• Task to carry out: When a line in the entries below contains the word "take", copy that line.

• Information supplied:

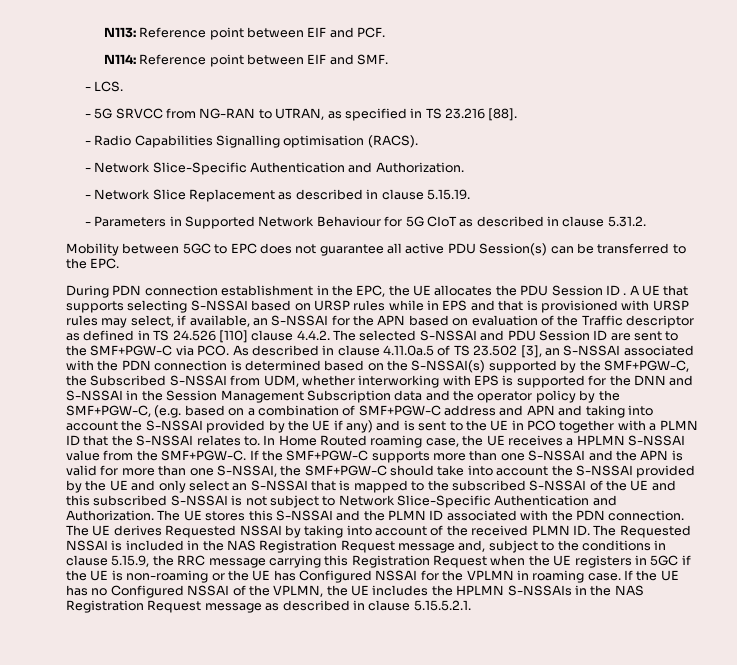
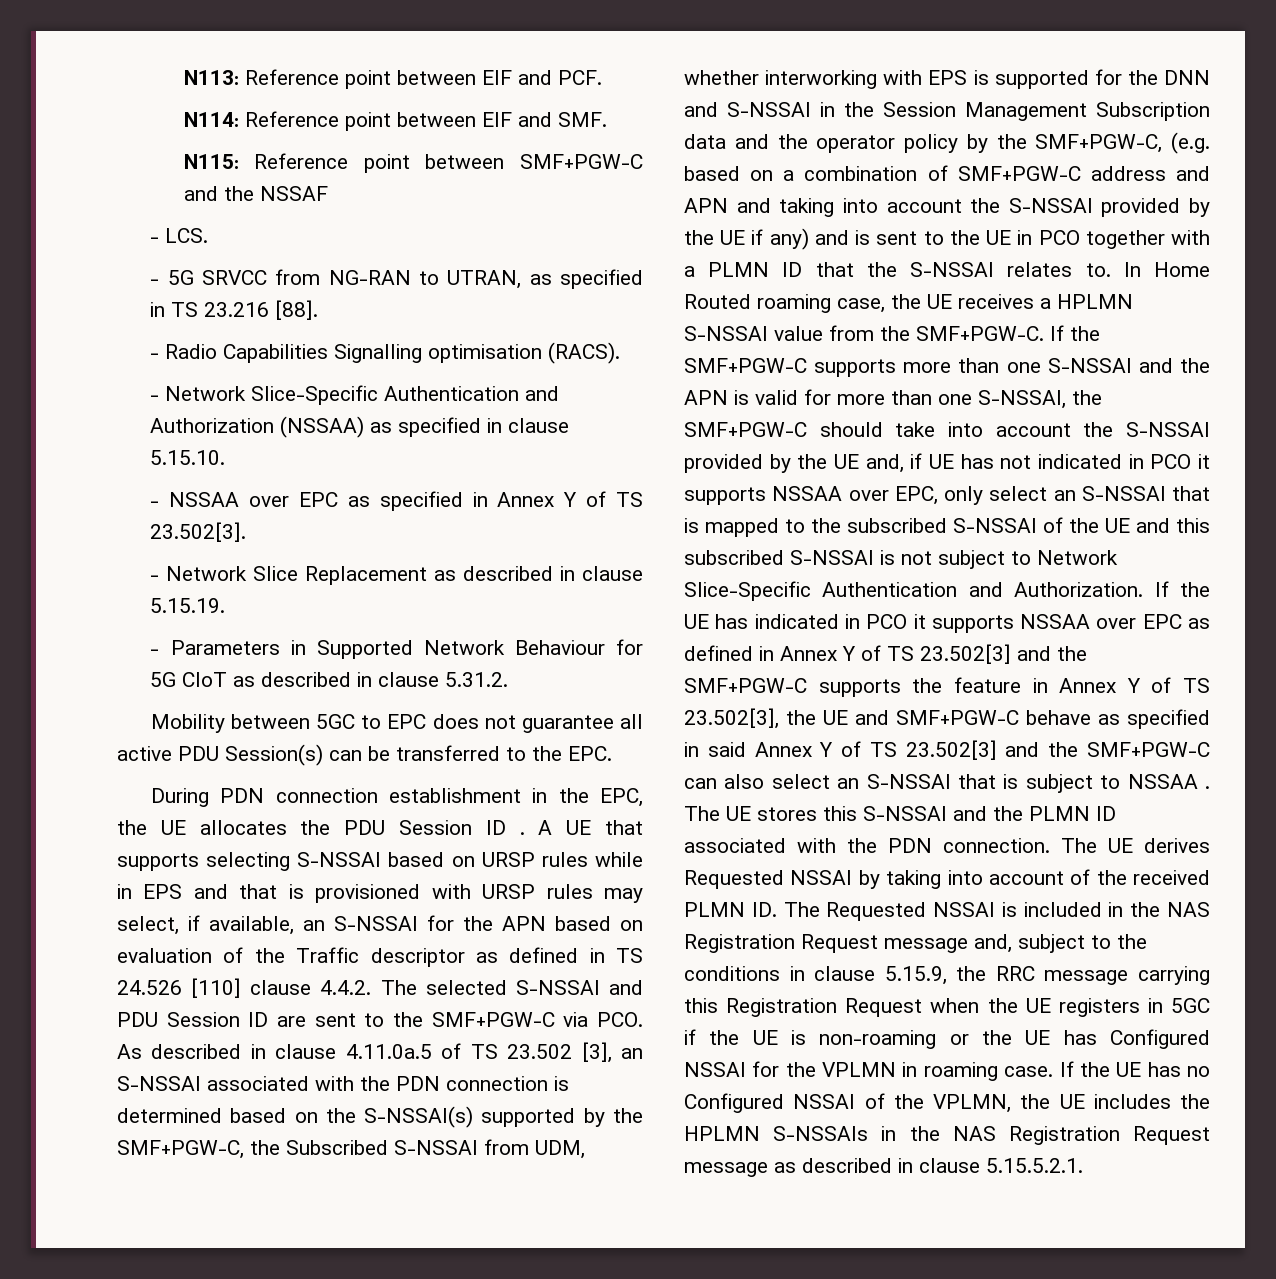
+ N115: Reference point between SMF+PGW-C and the NSSAF
- - Network Slice-Specific Authentication and Authorization.
+ - Network Slice-Specific Authentication and Authorization (NSSAA) as specified in clause 5.15.10.
+ - NSSAA over EPC as specified in Annex Y of TS 23.502[3].
- If the SMF+PGW-C supports more than one S-NSSAI and the APN is valid for more than one S-NSSAI, the SMF+PGW-C should take into account the S-NSSAI provided by the UE and only select an S-NSSAI that is mapped to the subscribed S-NSSAI of the UE and this subscribed S-NSSAI is not subject to Network Slice-Specific Authentication and Authorization.
+ If the SMF+PGW-C supports more than one S-NSSAI and the APN is valid for more than one S-NSSAI, the SMF+PGW-C should take into account the S-NSSAI provided by the UE and, if UE has not indicated in PCO it supports NSSAA over EPC, only select an S-NSSAI that is mapped to the subscribed S-NSSAI of the UE and this subscribed S-NSSAI is not subject to Network Slice-Specific Authentication and Authorization.
+ If the UE has indicated in PCO it supports NSSAA over EPC as defined in Annex Y of TS 23.502[3] and the SMF+PGW-C supports the feature in Annex Y of TS 23.502[3], the UE and SMF+PGW-C behave as specified in said Annex Y of TS 23.502[3] and the SMF+PGW-C can also select an S-NSSAI that is subject to NSSAA .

• Response to this task:
- If the SMF+PGW-C supports more than one S-NSSAI and the APN is valid for more than one S-NSSAI, the SMF+PGW-C should take into account the S-NSSAI provided by the UE and only select an S-NSSAI that is mapped to the subscribed S-NSSAI of the UE and this subscribed S-NSSAI is not subject to Network Slice-Specific Authentication and Authorization.
+ If the SMF+PGW-C supports more than one S-NSSAI and the APN is valid for more than one S-NSSAI, the SMF+PGW-C should take into account the S-NSSAI provided by the UE and, if UE has not indicated in PCO it supports NSSAA over EPC, only select an S-NSSAI that is mapped to the subscribed S-NSSAI of the UE and this subscribed S-NSSAI is not subject to Network Slice-Specific Authentication and Authorization.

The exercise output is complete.